Diminuer le trafic automobile doit être une priorité, c'est une question de santé publique et de participation à la réduction des émissions de gaz à effet de serre. Or nous nous trouvons face à un projet dont l'aménagement à Châtillon, outre son effet destructeur sur la qualité de vie des riverains (passage de 4 voies en tout à 6 voies en tout), a pour effet de favoriser le trafic automobile en laissant plus de place aux voitures. Il est pourtant fini le temps où l'on pouvait prétendre que laisser plus de place aux voitures a un effet décongestionnant : on sait que les voitures finissent toujours par prendre à très brève échéance la place qu'on leur laisse.

Au passage, la place réservée aux cyclistes, entre deux voies de voitures et le stationnement de celles-ci sera à coup sûr générateur d'accidents mortels.

Les commissaires enquêteurs devraient donc, dans leurs conclusions, porter des réserves, en recommandant que le tramway soit effectivement réalisé, mais à la condition que le projet démarre avec une diminution effective du trafic automobile par la restriction de la place faite aux voitures.

Une autre réserve devrait porter sur la capacité du tramway lui-même, tel qu'il est prévu (et indépendamment de la technologie choisie - pneu ou rail). Il semble en effet que les prévisions de la RATP sur la fréquentation du tramway soient sous-estimées, et que l'augmentation annuelle prévue pour cette fréquentation est de 1%. Beaucoup de personnes ont exprimé leur inquiétude à ce sujet. D'autres études semblent faire état d'une fréquentation de beaucoup supérieure dès le démarrage. En tout état de cause, l'application du protocole de Kyoto aura pour effet une augmentation annuelle de beaucoup supérieure à 1% pour la fréquentation, sans doute plutôt aux alentours de 5%. Il est donc extrêmement important, pour l'utilité publique du projet, que les études de fréquentations soient revues, et estimées avec une limite haute et non pas une limite basse. Si dans le futur, comme c'est logique et souhaitable, le tramway poursuit sur 2 kilomètres supplémentaires pour rejoindre le tramway parisien, la fréquentation augmentera encore, avec pour effet bénéfique de délester la ligne 13 qui elle est proche de la saturation. Vous aurez compris que l'arrêt de la ligne au métro de Châtillon sans prolongation vers Paris est une énorme déception de ce projet.

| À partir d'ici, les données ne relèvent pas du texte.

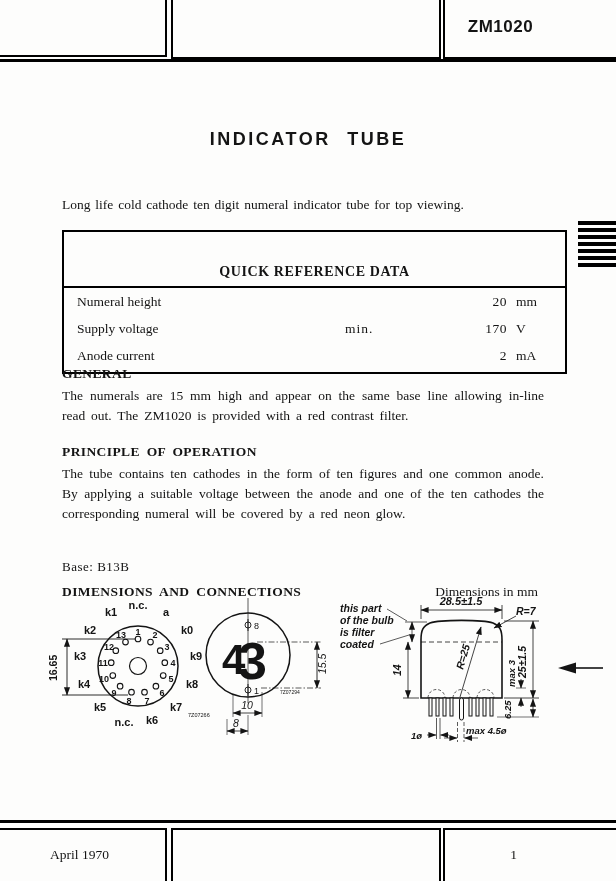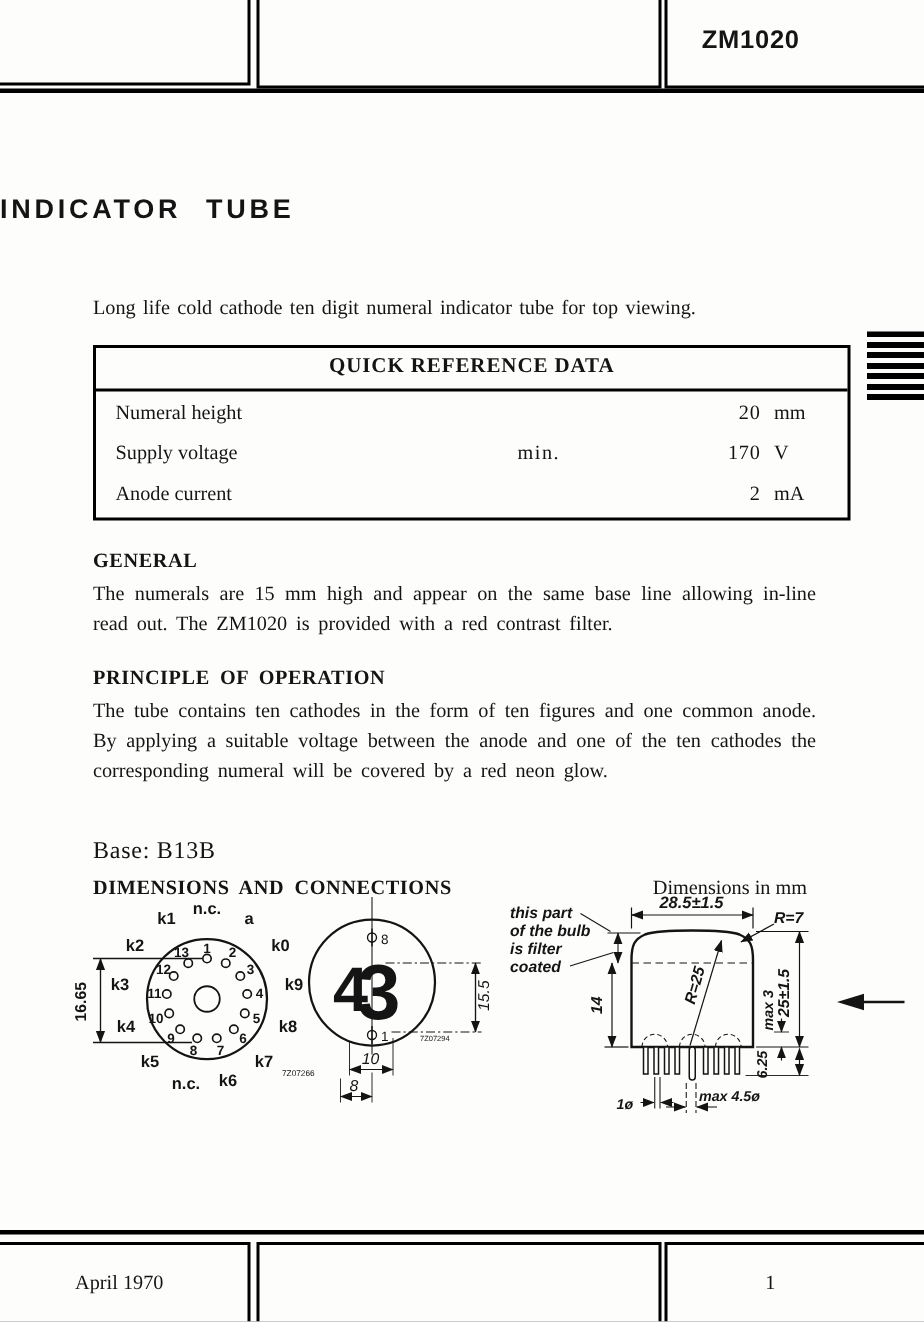--- a/index.html
+++ b/index.html
@@ -3,40 +3,40 @@
 <meta charset="utf-8">
 <style>
   html,body{margin:0;padding:0;background:#888;}
   .page{position:relative;width:616px;height:881px;background:#fdfdfc;color:#141414;
         font-family:"Liberation Serif",serif;overflow:hidden;}
   .box{position:absolute;border:2px solid #000;background:#fdfdfc;}
   .rule{position:absolute;left:0;width:616px;background:#000;}
   .hdr-product{position:absolute;left:443px;top:0;width:151px;height:53px;
         display:flex;align-items:center;justify-content:center;padding-right:36px;box-sizing:border-box;
         font-family:"Liberation Sans",sans-serif;font-weight:bold;font-size:17px;letter-spacing:.5px;}
-  .doc-title{position:absolute;left:0;top:129px;width:616px;
+  .doc-title{position:absolute;left:0;top:129px;width:616px;text-align:center;
         font-family:"Liberation Sans",sans-serif;font-weight:bold;font-size:18px;
         letter-spacing:2.5px;word-spacing:9px;}
   .intro{position:absolute;left:62px;top:197px;width:470px;font-size:13.5px;word-spacing:1.5px;}
   .qrd{position:absolute;left:62px;top:230px;width:505px;border:2px solid #000;box-sizing:border-box;font-size:13.5px;}
   .qrd-header{text-align:center;font-weight:bold;font-size:14px;letter-spacing:.6px;
-        padding:5px 0 6px;border-bottom:2px solid #000;}
+        padding:5px 0 6px;border-bottom:2px solid #000;margin-top:27px;}
   .qrd-row{display:flex;align-items:baseline;padding:6px 13px 5px;}
   .qrd-row .l{flex:1;}
   .qrd-row .m{width:96px;white-space:nowrap;letter-spacing:1px;}
   .qrd-row .v{width:66px;text-align:right;letter-spacing:.5px;}
   .qrd-row .u{width:36px;padding-left:9px;}
   .thumb{position:absolute;left:578px;top:221px;width:38px;height:48px;
         background:repeating-linear-gradient(to bottom,#000 0,#000 4px,#fdfdfc 4px,#fdfdfc 7px);}
   .sec-head{position:absolute;left:62px;font-weight:bold;font-size:13.5px;letter-spacing:.4px;word-spacing:3px;}
   .sec-body{position:absolute;left:62px;width:482px;font-size:13.5px;line-height:20px;
         text-align:justify;word-spacing:2.5px;}
   .dim-row{position:absolute;left:62px;top:536px;width:476px;display:flex;justify-content:space-between;align-items:baseline;}
   .dim-row .note{font-weight:normal;font-size:13.5px;}
-  .base-line{position:absolute;left:62px;top:559px;font-size:16px;letter-spacing:.5px;}
+  .base-line{position:absolute;left:62px;top:559px;font-size:13px;letter-spacing:.5px;}
   svg text{fill:#141414;}
   .ftr-date{position:absolute;left:-4px;top:828px;width:167px;height:60px;box-sizing:border-box;
         padding-top:19px;text-align:center;font-size:13.5px;}
   .ftr-page{position:absolute;left:443px;top:828px;width:173px;height:60px;box-sizing:border-box;
         padding-top:19px;padding-right:32px;text-align:center;font-size:13.5px;}
 </style>
 </head>
 <body>
 
 <div class="page">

Pour finir, une troisième réserve doit porter sur la préservation des milieux naturels. Le tramway ne doit pas porter préjudice aux petites espèces animales qui doivent trouver un milieu continu, en zone urbaine comme en zone naturelle. Le tramway, son rail central d'alimentation/guidage ou autre, ne doivent pas constituer des pièges mortels pour les petites espèces. Ceci en conformité avec la charte sur la biodiversité signée en 2003 par la Région Île-de-France.